3

I have XML data for many scientific publications and I am trying to parse through the data in KNIME to extract the fields that I need. Here is one example: https://eutils.ncbi.nlm.nih.gov/entrez/eutils/efetch.fcgi?db=pmc&id=PMC4400176

To extract the names of the authors, I am using the following XPath Query: /pmc-articleset/article/front/article-meta/contrib-group/contrib[@contrib-type="author"]

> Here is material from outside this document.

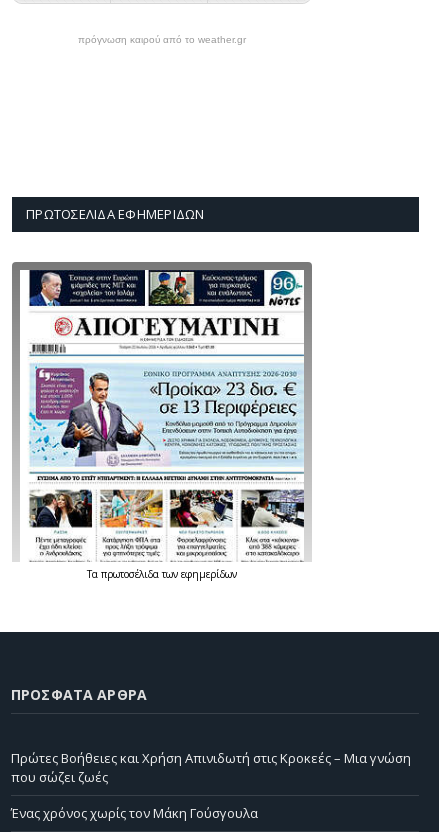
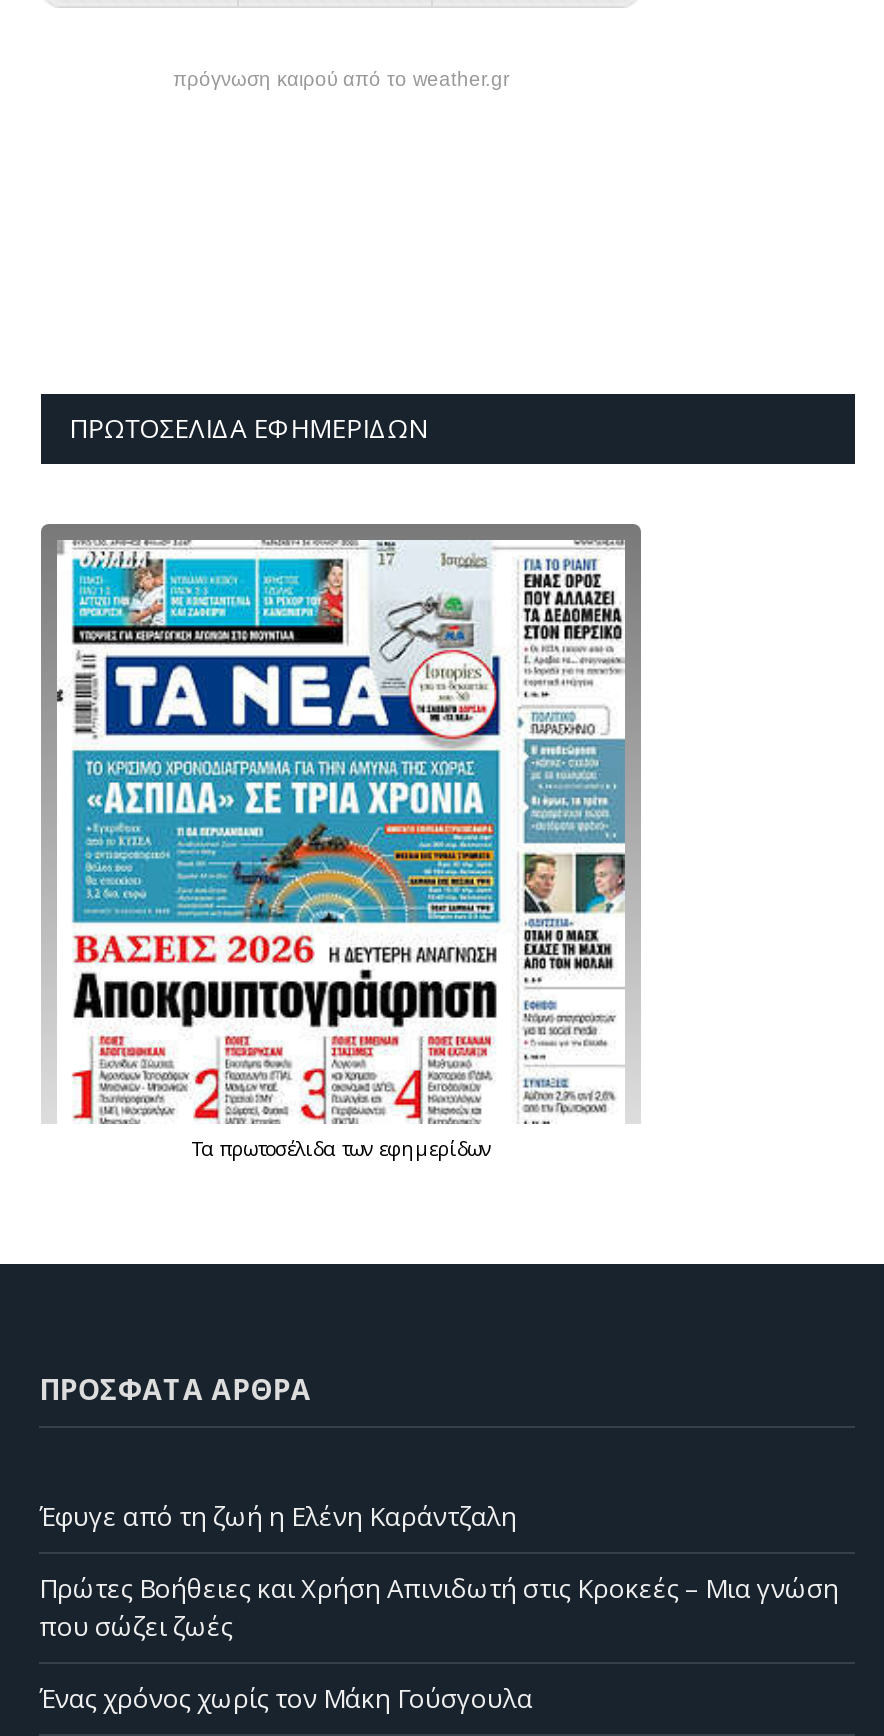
- [image]
+ [image]

+ Έφυγε από τη ζωή η Ελένη Καράντζαλη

However, this returns: BorisovaSvetlana A., KimHak Joong, PuXiaotao, LiuHung-wen*

I would like for the last and first names to be separated by some delimiter, comma/space, and for different author names to be separated by a semi-colon. Is this possible? Or is there a better way to extract the information compared to what I am currently doing that would allow me to achieve my ideal output:

Borisova, Svetlana A.; Kim, Hak Joong; Pu, Xiaotao; Liu, Hung-wen*

[edit]

Current KNIME workflow:

enter image description here

Sample current output:

enter image description here

I've tried having all of the author names for all of the publications outputting into a collection cell. (If I have all of the names outputting into multiple columns, this ends up creating hundreds of columns containing missing values. I've even tried to achieve my ideal output using multiple string manipulations, but it is still not as perfect, due to some author names having multiple names, hyphenated names, or names containing special characters.) The collection cell combines all of the author names with a comma delimiter between each author's name, but combines surnames and given-names. I can also do the same aforementioned string manipulations on these, but still run into the same issues as mentioned.

If I separate author names into multiple rows, this creates multiple rows for every article, from which I'm not sure how to get to my end goal for each article.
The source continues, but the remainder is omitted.